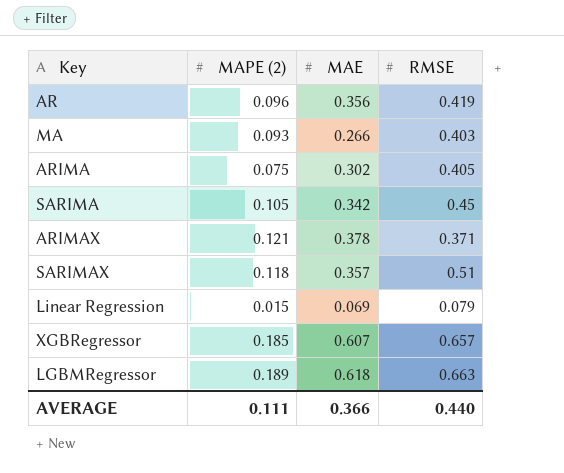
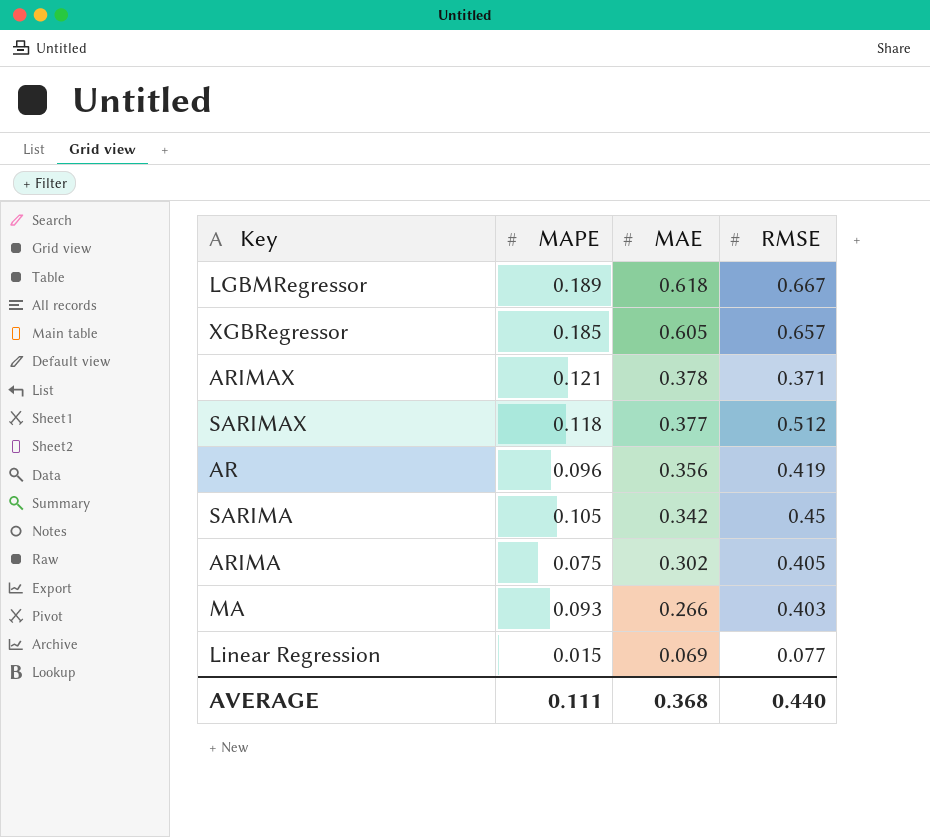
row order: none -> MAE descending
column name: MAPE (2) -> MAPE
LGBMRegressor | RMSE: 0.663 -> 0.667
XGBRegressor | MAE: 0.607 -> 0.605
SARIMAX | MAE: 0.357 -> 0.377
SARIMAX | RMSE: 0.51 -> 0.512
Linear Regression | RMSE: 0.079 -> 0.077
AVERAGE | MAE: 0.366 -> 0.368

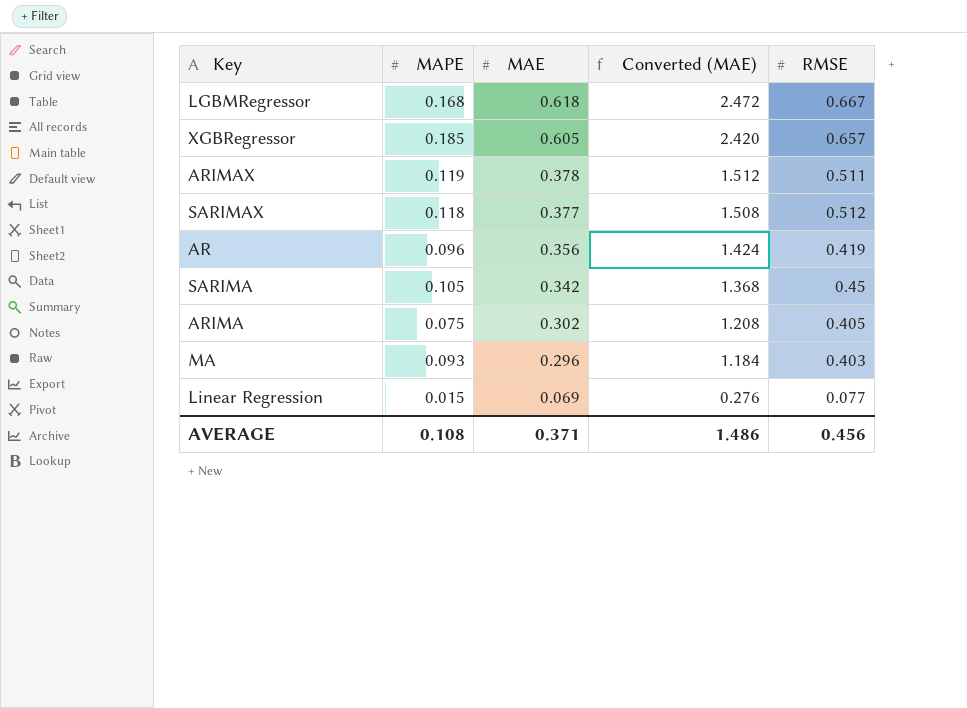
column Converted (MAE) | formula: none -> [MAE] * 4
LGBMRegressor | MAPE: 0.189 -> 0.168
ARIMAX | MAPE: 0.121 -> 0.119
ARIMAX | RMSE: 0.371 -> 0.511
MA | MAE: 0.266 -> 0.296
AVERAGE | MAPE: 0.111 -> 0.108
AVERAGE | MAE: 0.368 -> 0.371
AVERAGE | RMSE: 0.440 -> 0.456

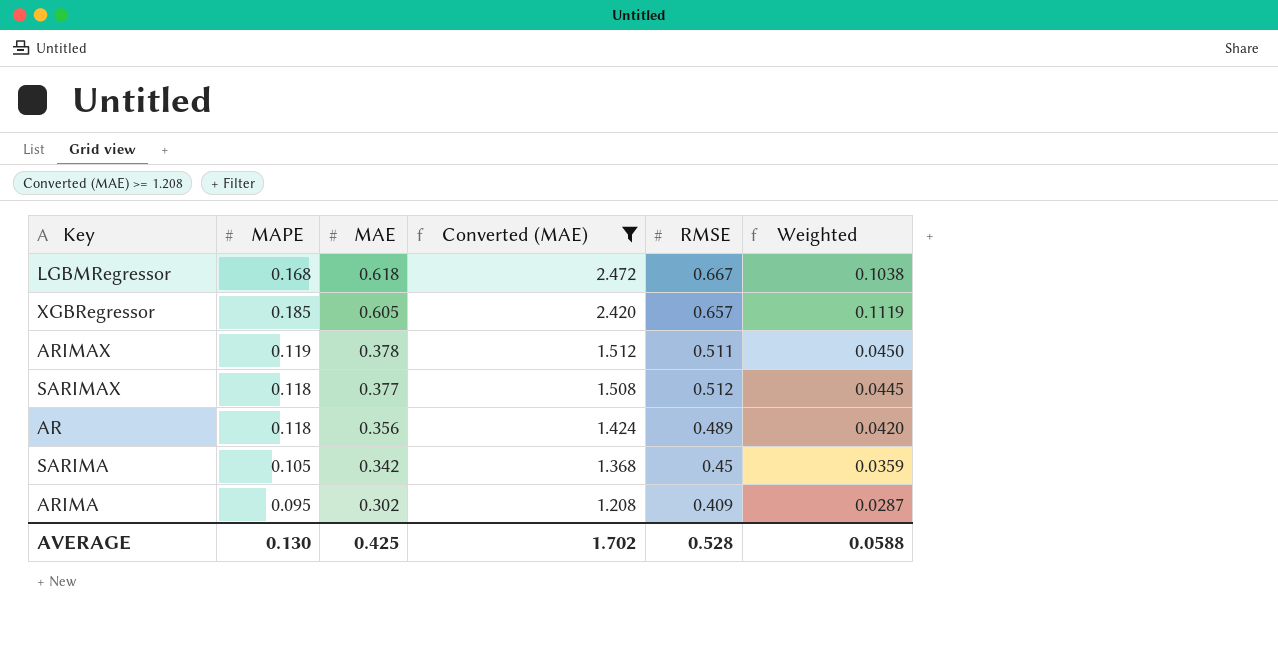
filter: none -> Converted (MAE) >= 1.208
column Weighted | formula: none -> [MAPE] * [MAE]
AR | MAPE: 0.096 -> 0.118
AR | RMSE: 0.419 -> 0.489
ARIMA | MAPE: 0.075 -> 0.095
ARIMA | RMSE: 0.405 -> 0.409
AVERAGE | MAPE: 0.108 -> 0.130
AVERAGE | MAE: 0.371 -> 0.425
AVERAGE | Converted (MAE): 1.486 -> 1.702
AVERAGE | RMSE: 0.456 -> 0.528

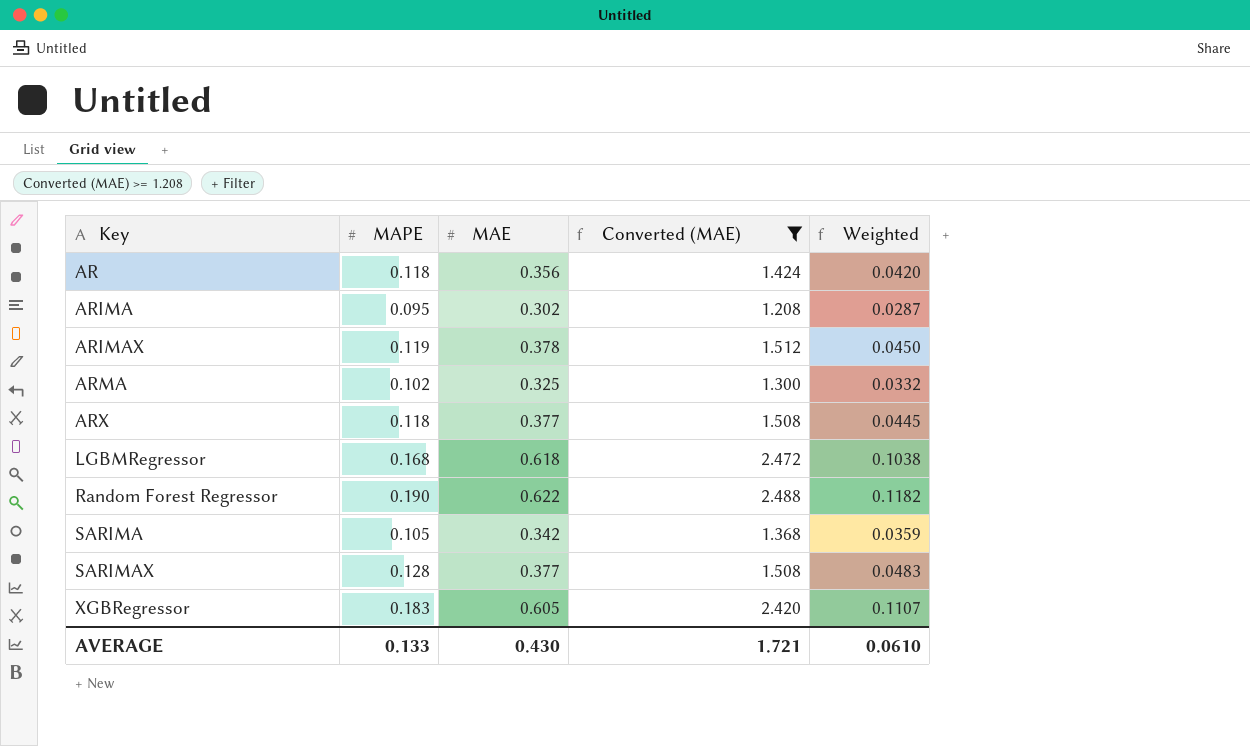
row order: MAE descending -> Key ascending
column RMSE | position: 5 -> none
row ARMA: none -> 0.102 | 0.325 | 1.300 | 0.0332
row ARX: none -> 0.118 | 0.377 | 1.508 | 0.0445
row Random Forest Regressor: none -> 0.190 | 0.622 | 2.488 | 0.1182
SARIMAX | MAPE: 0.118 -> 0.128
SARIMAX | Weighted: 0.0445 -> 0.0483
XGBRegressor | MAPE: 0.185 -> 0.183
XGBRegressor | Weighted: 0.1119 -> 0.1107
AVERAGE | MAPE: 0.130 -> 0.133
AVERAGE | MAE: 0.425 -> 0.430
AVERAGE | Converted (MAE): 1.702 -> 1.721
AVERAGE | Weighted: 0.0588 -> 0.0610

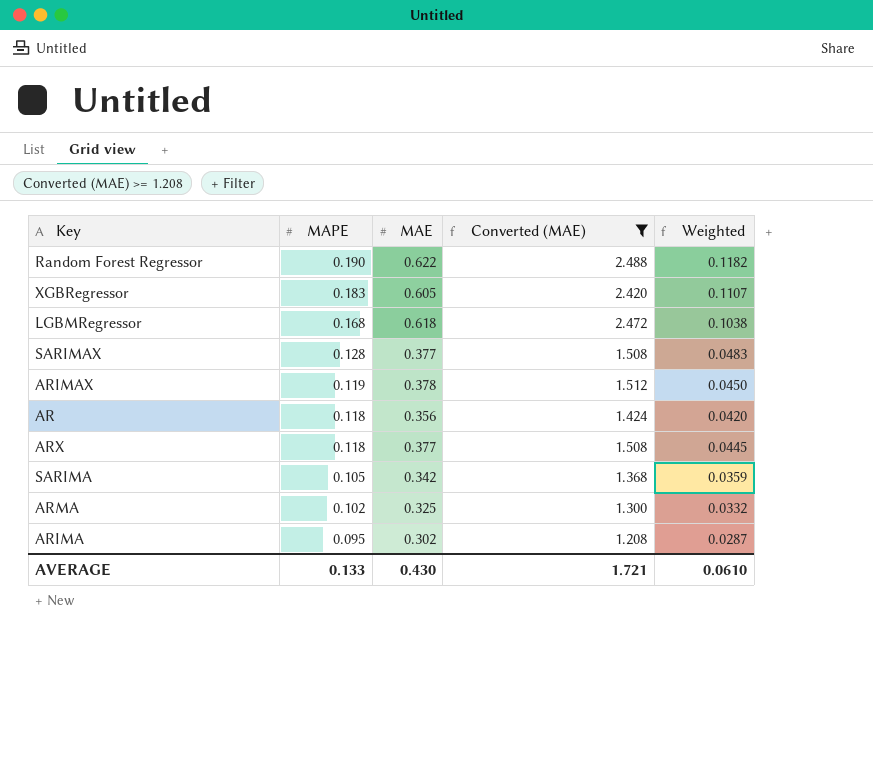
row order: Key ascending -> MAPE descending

## WORK TO BE COMPLETED:
The copy starts at the line holding "SARIMAX | MAPE: 0.118 -> 0.128" and ends at the last line of the records above. Transcribe those lines exactly, pictures excluded.

## ANSWER TO THE PROBLEM:
SARIMAX | MAPE: 0.118 -> 0.128
SARIMAX | Weighted: 0.0445 -> 0.0483
XGBRegressor | MAPE: 0.185 -> 0.183
XGBRegressor | Weighted: 0.1119 -> 0.1107
AVERAGE | MAPE: 0.130 -> 0.133
AVERAGE | MAE: 0.425 -> 0.430
AVERAGE | Converted (MAE): 1.702 -> 1.721
AVERAGE | Weighted: 0.0588 -> 0.0610

row order: Key ascending -> MAPE descending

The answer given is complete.